Tuesday, February 28, 2023

The New York Times Hardcover Nonfiction Bestseller List- One Year into the War in Ukraine

I pretty much always find a look at the New York Times hardcover nonfiction bestseller list a nauseating experience.

My look at the list of February 26, 2023 was no exception.

Of the fifteen books, at least a dozen may be counted as giving the byline to celebrities or other public figures who did not "make their names" as authors of any type, whether as popular writers, scholars, scientists or anything else of the kind who have managed to reach a wider public through the salience of their work. Rather they were, and owe the salability of their names to, their having been the subject of the news.

Indeed, no fewer than seven of the fifteen are officially "by," if one counts "reality" stars and the British royalty who perform much the same function in their home country, Hollywood celebrity-type folks--while the figure would be nine if we add in Hollywood-loving Michelle Obama and Oprah Winfrey.

As one might guess, most of what appears to be on offer here, from the Hollywood types and others, is gossip, narcissism, self-justification--some of it mixed with self-help. The theme continues to some extent through the other books, as with Gabor and Daniel Matè's study of The Myth of Normal (concerned as it is with health). In other cases the self-justification is mixed with current affairs (as with the memoir of Mike Pompeo).

This leaves two books about anything and everything else approached in any and all other ways in all the great wide world. These might be classed as "history." One is a book by Brad Meltzer and Josh Mensch about a supposed Nazi plot to assassinate the heads of the "Big Three" allies. The "Meltzer" name by itself set off my crypto-history alarm (one of the riders of the post-Dan Brown wave of crypto-historical thrillers, he used to host a show on what people have come to joke about as the Used-to-Be-About-History Channel), and what I have seen of the reviews confirms to me that it was not a false alarm. The other book is The 1619 Project--which in the view of several prominent Civil War historians (who seem to me to actually know their subject area, unlike innumerable other experts), has no more foundation in history than Meltzer's attempt to offer up Jack Higgins' The Eagle Has Landed as history rather than fiction.

That's it, that's what the country is supposed to be reading, and it gets only more appalling on closer examination. I, for one, am disgusted by "Prince Harry's" public wallowing in self-pity (in this case, the word is entirely deserved), and more absurd and obscene behavior (like publicly bragging about the body count he thinks he personally racked up in a manner more like that of an XBox player than a soldier who has actually been to war). I am astonished that the story of a young woman known to the world mainly for playing a character on a pair of Nickelodeon children's sitcoms that ended almost a decade ago has been on the list for 27 weeks (and still at #2 after all that time!), and that other people are not as weary as I am of hearing from and about Viola Davis (whose book has been on the list for the same length of time).* That anyone still cares about the guy who played Chandler on Friends also astonishes me, and that the book by and about Dazed and Confused actor Matthew McConaughey has been on the list for 86 weeks is positively mind-boggling.

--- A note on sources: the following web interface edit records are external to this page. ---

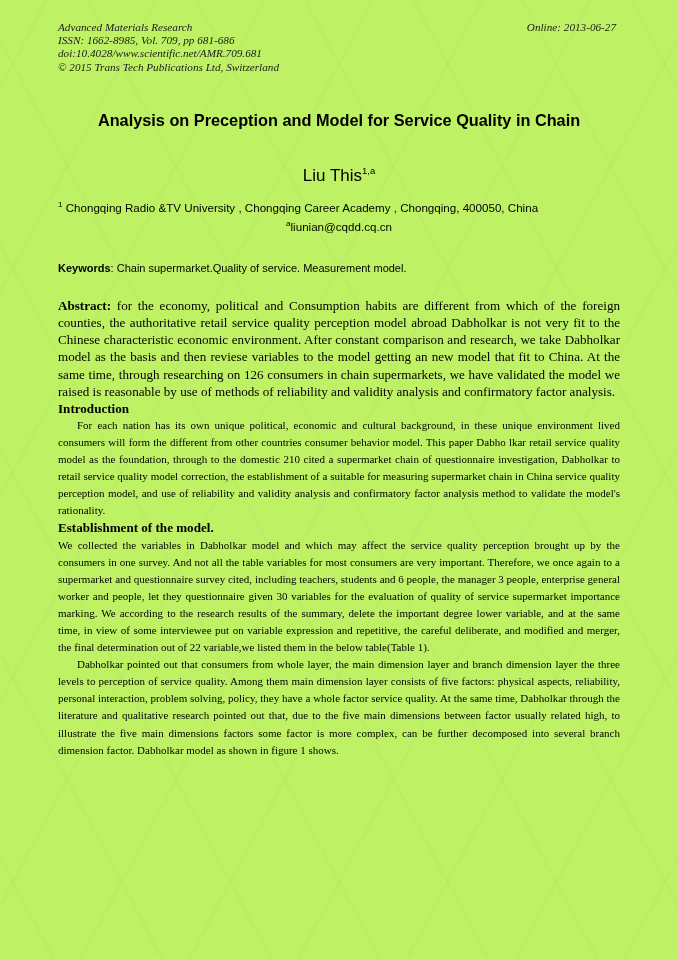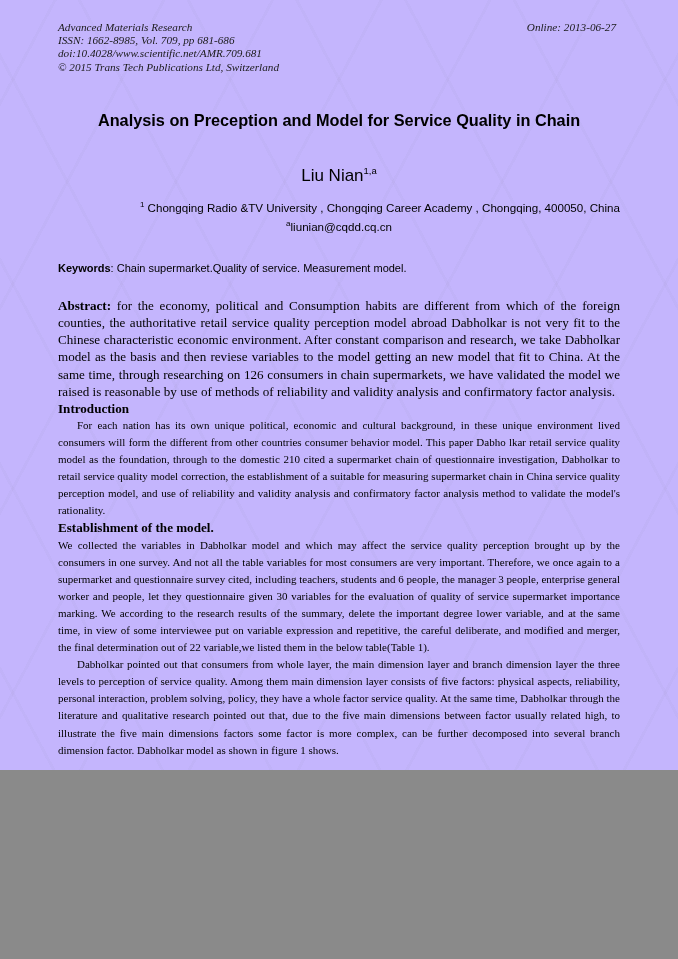"Advanced Materials Research" .page { background: #c4b5fd -> #bef264; height: 770px -> 959px }
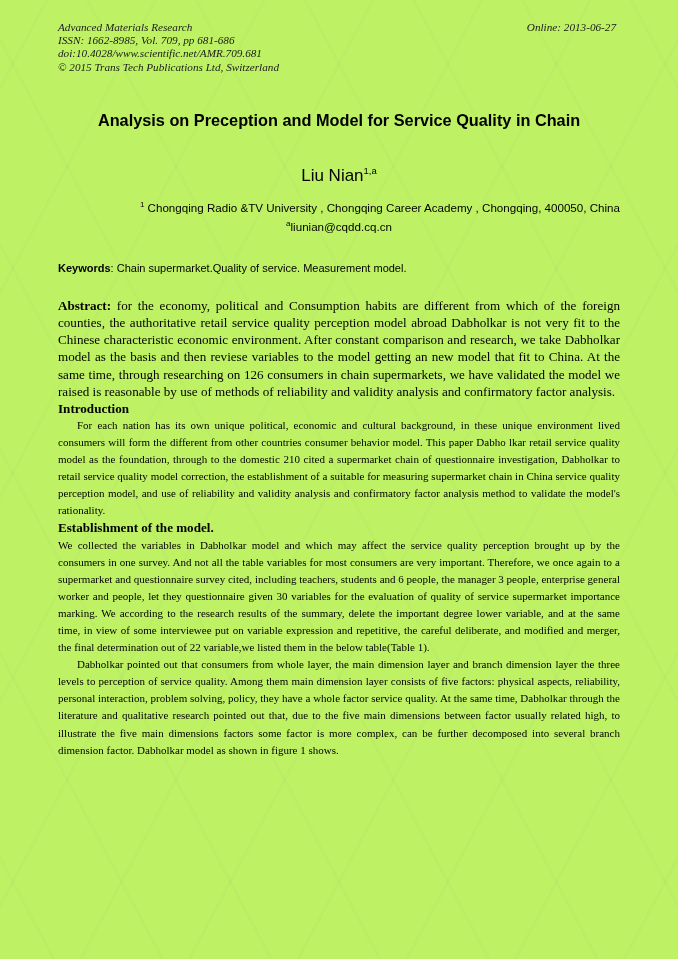"Liu Nian" span { text: Nian -> This }
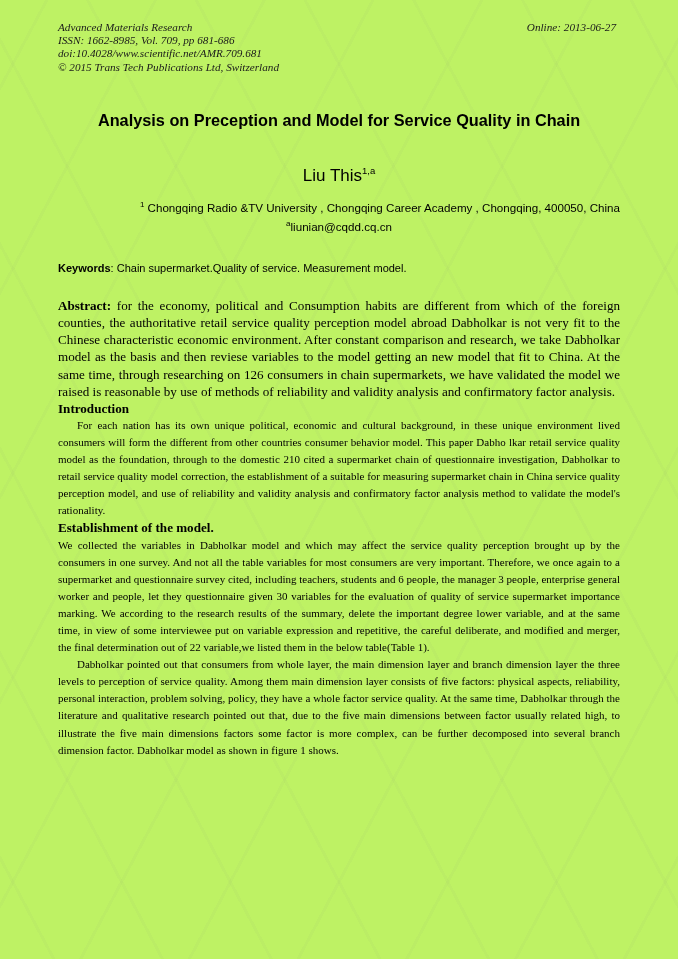"1 Chongqing Radio &TV University" .affil { text-align: right -> left }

A few of the books seem to merit the benefit of the doubt. The book by the Matès at least sounds as if it offers something more than the usual claptrap, and--even if I admit to generally finding it harder to be annoyed with her than many of the others discussed here, it does genuinely seem to me to be the case that Pamela Anderson may have something more, and more challenging, to say than people may expect given that she has taken her activism beyond the usual "safe" topics (veganism, etc.), and stood her ground in the face of shameless, thuggish bullying on national television. But on the whole the picture is pretty bleak.

Considering this situation it seems only fair to acknowledge that it did not "just happen." We all know that in spite of the ubiquity of the lame cop-out that the consumer is king and the purveyors of trash are merely "giving people what they want," in publishing as elsewhere it is the oligopolistic producer who is king and the consumer who takes from what they are prepared to offer them--while the consumer did not always take it, exactly. As if the crass and politicized gatekeeping and the advertising dollars were not enough, it is now common practice to buy a book's way onto the bestseller list--with Forbes reporting that Mr. Pompeo's Political Action Committee spent $42,000 on books the day his memoir came out.

Still, even allowing for all that I find very little hopeful here--certainly from the standpoint of testimony to the intelligence of the general public, or its being mentally equipped to confront the issues of our era of polyrcisis. Indeed, never have I had more reason to hope that the bestseller list, which has ever been a highly imperfect measure of the public's book-buying, is wide off the mark in regard to what it is actually reading, let alone thinking.

* I remember some time ago citing a couple of episodes of Sam & Cat in a blog post about the techno-hype of the mid-'10s and wondering if it wasn't too obscure to have been worthwhile. I suppose I need not have worried.